Le deuil, nouveau terrain d’exploration du numérique 

Publié le 21 Avr, 2021

Avec la pandémie de Covid 19, la mort s’est faite plus présente. Parallèlement, la distance entre les personnes imposées par les règles sanitaires a bouleversé nos deuils. Le numérique s’est peu à peu invité dans le processus de deuil. Marché juteux, nouveau terrain d’exploration du transhumanisme, le « commerce funéraire » se déploie, « des ‘simples’ cimetières en ligne aux pratiques les plus futuristes ».

Pour pallier l’absence cruelle d’un proche, les innovations technologiques fleurissent. Ainsi, alors qu’il apprend que son père est atteint d’un cancer en phase terminale, James Vlahos Junior développe une appli contenant tous les souvenirs de son père, collectés pendant l’année précédant sa mort. Il peut désormais entretenir une sorte de « conversation » avec son père, en fait avec un chatbot dans lequel il retrouve la personnalité de son père. « Ça ne m’a pas non plus aidé à faire mon deuil… Ce n’est qu’un simple tchat », avoue tout de même James Vlahos. Son appli est toutefois « commercialisée depuis un an aux États-Unis et transformée en une boîte vocale répondant de la voix du défunt ». Téléchargée une « petite centaine » de fois. En janvier, Microsoft lançait un chatbot similaire, promettant « de communiquer avec les morts ». La version élaborée par la russe Eugenia Kuyda a quant à elle dépassé « la barre des 10 millions de téléchargements dans le monde ». D’autres entreprises vont jusqu’à proposer des hologrammes de la personne décédée.
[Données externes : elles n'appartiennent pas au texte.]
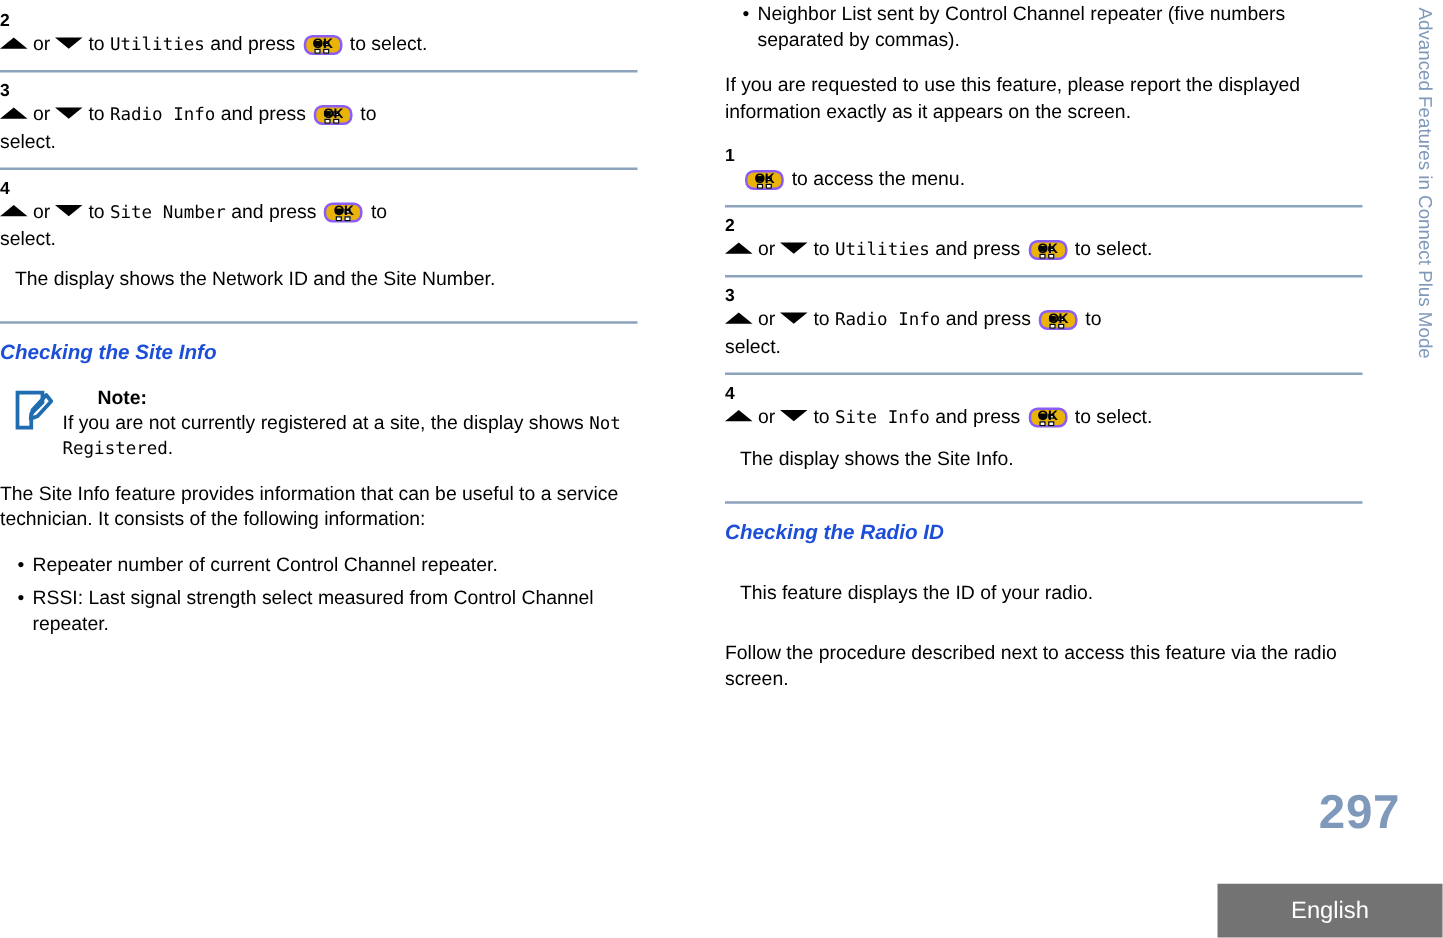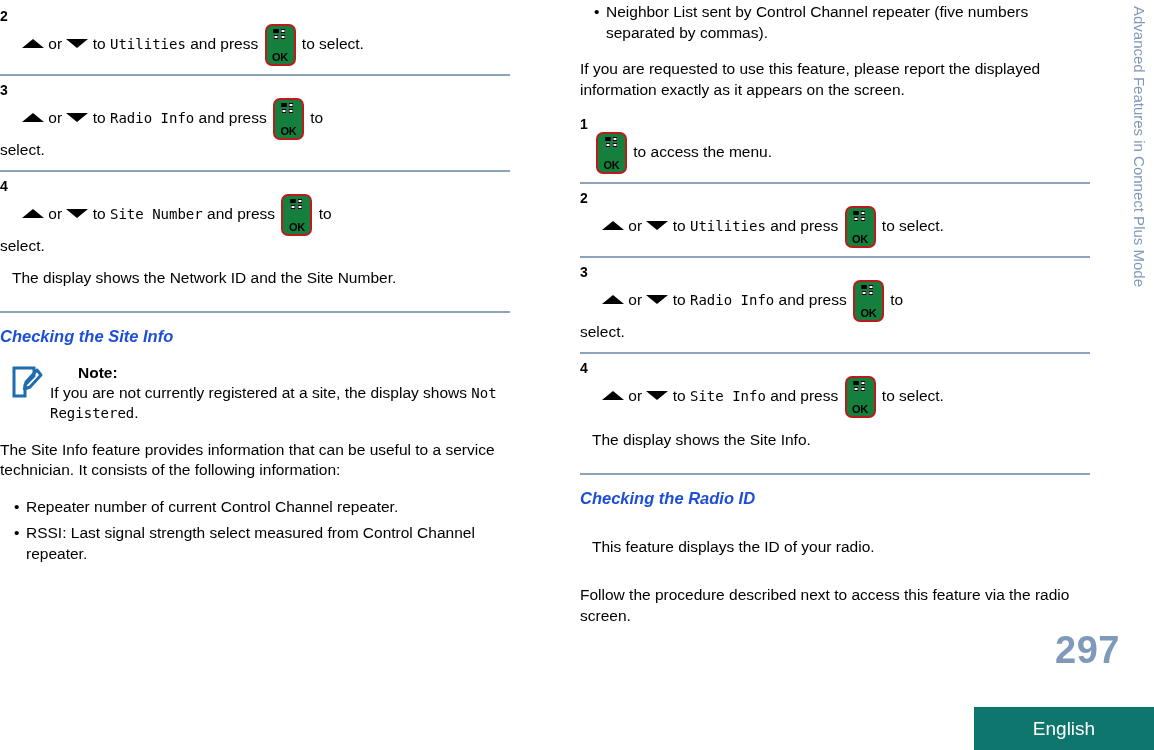--- a/index.html
+++ b/index.html
@@ -58,21 +58,20 @@
   .step { position: relative; }
   .step-num {
     font-weight: bold;
     font-size: 14px;
     line-height: 16px;
     color: #000;
     display: block;
   }
   .step-body {
     display: block;
-    padding-left: 22px;
     font-size: 15.5px;
     line-height: 24px;
   }
   .step-cont {
     display: block;
     padding-left: 0px;
   }
 
   
   .bullet-row {
@@ -124,27 +123,27 @@
     border-left: 11px solid transparent;
     border-right: 11px solid transparent;
     border-top: 9px solid #000;
   }
 
   
   .okkey {
     display: inline-block;
     vertical-align: middle;
     width: 31px;
-    height: 42px;
-    border: 2px solid #b91c1c;
+    height: 16px;
+    border: 2px solid #8b5cf6;
     border-radius: 7px;
     box-sizing: border-box;
     position: relative;
     margin: 0 2px;
-    background: #15803d;
+    background: #eab308;
   }
   .okkey .grid {
     position: absolute;
     top: 3px;
     left: 50%;
     transform: translateX(-50%);
     width: 13px;
     height: 11px;
   }
   .okkey .grid i {
@@ -230,21 +229,21 @@
     font-weight: bold;
     color: #7f99ba;
     letter-spacing: 0.5px;
   }
   .lang-band {
     position: absolute;
     left: 974px;
     top: 707px;
     width: 180px;
     height: 43px;
-    background: #0f766e;
+    background: #737373;
     color: #ffffff;
     font-size: 19px;
     display: flex;
     align-items: center;
     justify-content: center;
   }
 </style>
 </head>
 <body>
 

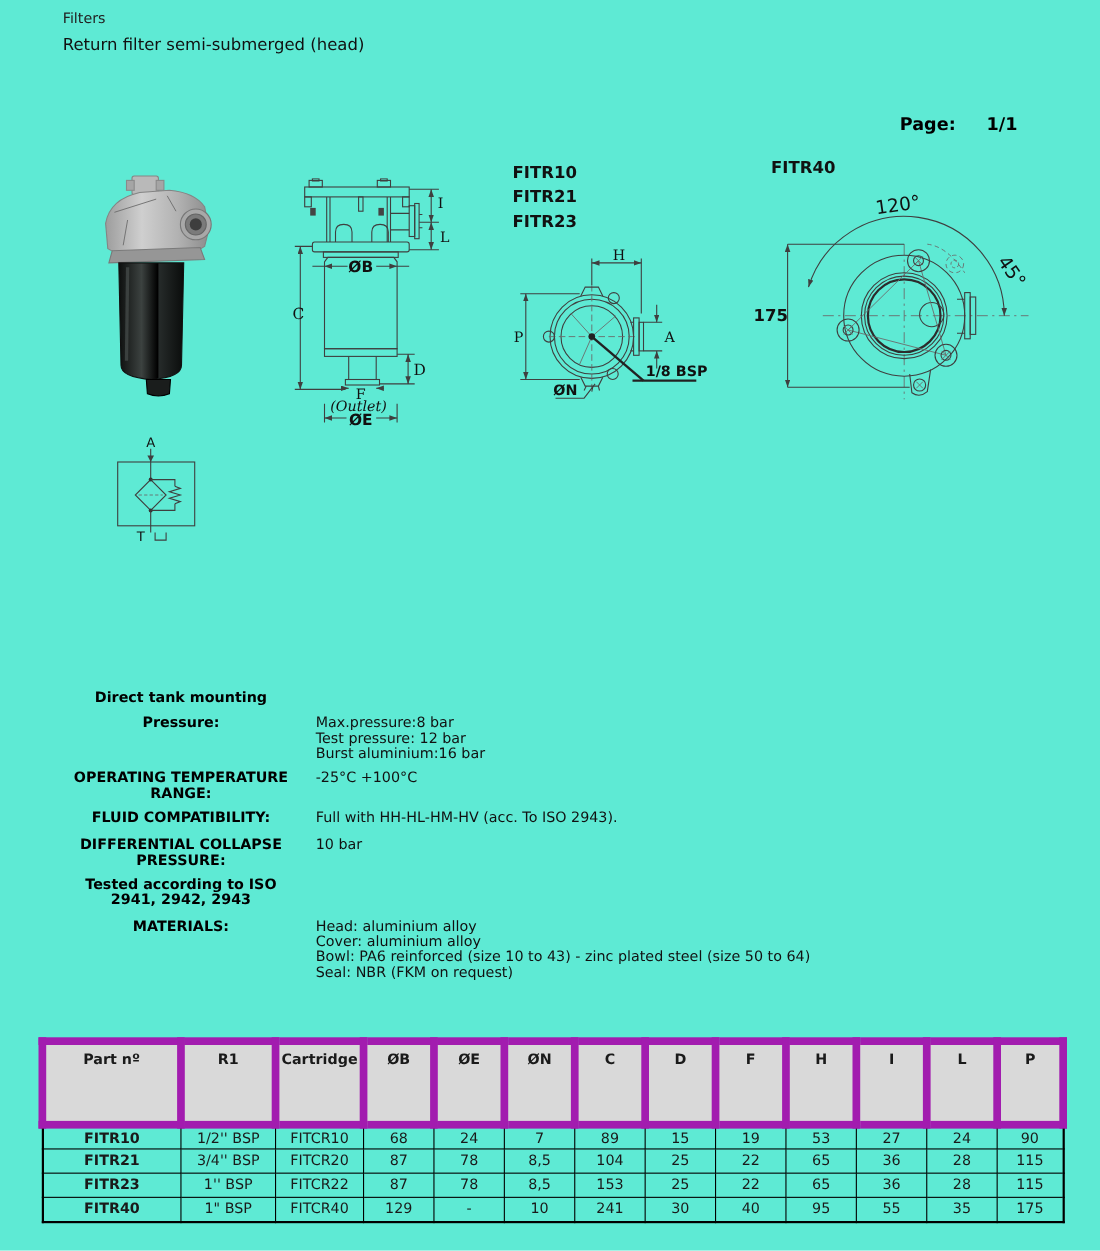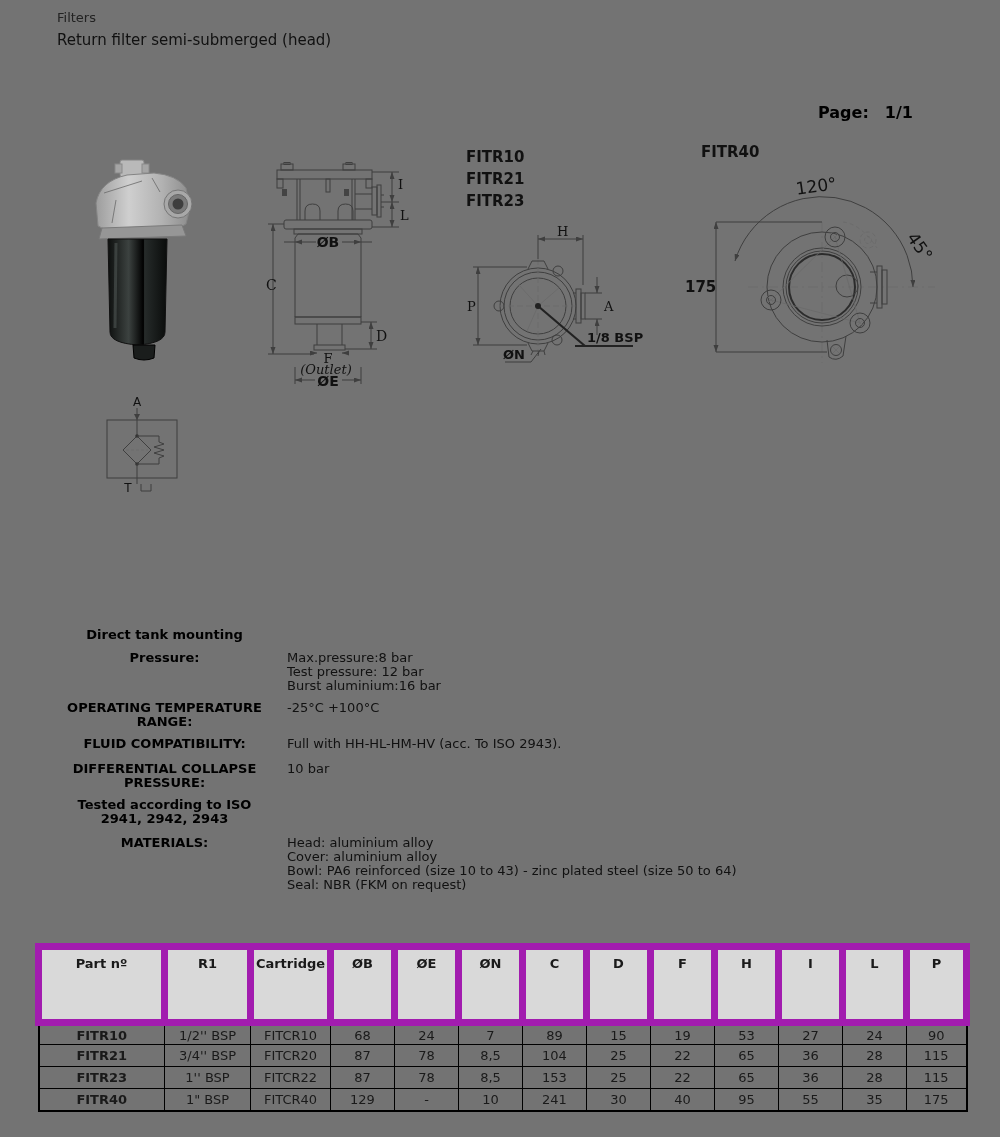--- a/index.html
+++ b/index.html
@@ -1,21 +1,21 @@
 <!DOCTYPE html>
 <html><head>
 <meta charset="utf-8">
 <style>
   html,body{margin:0;padding:0;background:#fff;}
   body{font-family:"DejaVu Sans","Liberation Sans",sans-serif;color:#1a1a1a;}
-  .page{position:relative;width:1000px;height:1137px;background:#737373;overflow:hidden;}
+  .page{position:relative;width:1000px;height:1137px;background:#5eead4;overflow:hidden;}
 
   .hdr-breadcrumb{position:absolute;left:57px;top:10px;font-size:13px;color:#222;}
   .hdr-title{position:absolute;left:57px;top:31px;font-size:15px;color:#111;}
-  .page-indicator{position:absolute;left:818px;top:103px;font-size:16px;font-weight:bold;color:#000;display:flex;gap:16px;}
+  .page-indicator{position:absolute;left:818px;top:103px;font-size:16px;font-weight:bold;color:#000;display:flex;gap:28px;}
 
   .fig{position:absolute;}
   .variant-labels{position:absolute;left:466px;top:146px;font-size:15px;font-weight:bold;line-height:22px;color:#111;}
   .fitr40-title{position:absolute;left:701px;top:143px;font-size:15px;font-weight:bold;color:#111;}
 
   .specs{position:absolute;left:57px;top:0;width:900px;font-size:13px;line-height:14px;}
   .spec-row{position:absolute;left:0;width:900px;}
   .spec-label{position:absolute;left:0;top:0;width:215px;text-align:center;font-weight:bold;color:#000;}
   .spec-value{position:absolute;left:230px;top:0;width:660px;color:#111;}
Un couple d’Américains « richissimes et adeptes du transhumanisme » ont mis au point un « robot clone d’un humain ». Dénommée Bina 48, il s’agit d’une « ‘copie’ d’un cerveau humain téléchargée dans une armature de fer ». Mais le projet ne s’arrête pas là : « ses créateurs tutoient le rêve d’un jour dépasser la mort et de faire vivre Bina dans un corps artificiel ». Et « plus de 60 000 personnes ont été convaincues de télécharger leurs souvenirs sur la plateforme de la fondation Terasem. Tous espèrent un jour « être téléchargés » sur leur propre robot intelligent ».

Lucide, Léa Joulaud, qui a perdu son père il y a 3 ans reste prudente : « Ça me fait peur tout ça, ce sont des cicatrices tellement difficiles à guérir, il faut être fou pour vouloir les rouvrir ».

Le pédopsychiatre Guy Gordier, spécialiste du deuil, décrypte : « Si c’est naturel d’être à la recherche d’une présence de la personne disparue, il y a un risque de trop s’y attacher, de rester prisonnier d’une réalité virtuelle, voire d’en devenir dépendant. Elle peut nous sortir du monde réel, et même parfois rendre nos relations difficiles […] Vivre un deuil, c’est accepter ce manque fondamental ». Quant au philosophe et président du comité national d’éthique funéraire, Martin Gay, il affirme : « Le virtuel abolit l’espace et le temps. C’est dangereux ». Certes, ces nouvelles technologies, si elles permettent simplement de conserver la mémoire [1], peuvent avoir un rôle positif.  « Pour ce qui est des technologies permettant de vivre dans un monde de zombies comme les chatbots ou les hologrammes… c’est à mon sens du n’importe quoi ! (…) Le principe du deuil, c’est justement le principe du choc. Les obsèques représentent le moment de la séparation, c’est un moment nécessaire pour grandir ». Et il poursuit : « Quand la personne disparaît, elle n’est plus là. En parlant à son substitut, je me parle en fait à moi-même. C’est une forme de folie douce. Il faut revenir au réel. Et il n’y a rien de plus réel que la mort elle-même ».

[1] Dans l’optique différente de « préserver la mémoire des défunts », les cimetières numériques ont vu le jour dès les années 1990. Tandis que sur Facebook, des utilisateurs transforment les comptes de leur proche décédé en compte hommage, Adangélis propose l’installation d’un QR code sur les tombes, afin que tous les visiteurs du cimetière puissent avoir accès à la biographie du défunt. L’entreprise Grantwill fournit de son côté la possibilité d’ « envoyer des messages post mortem ‘à ses amis et ses ennemis’ ».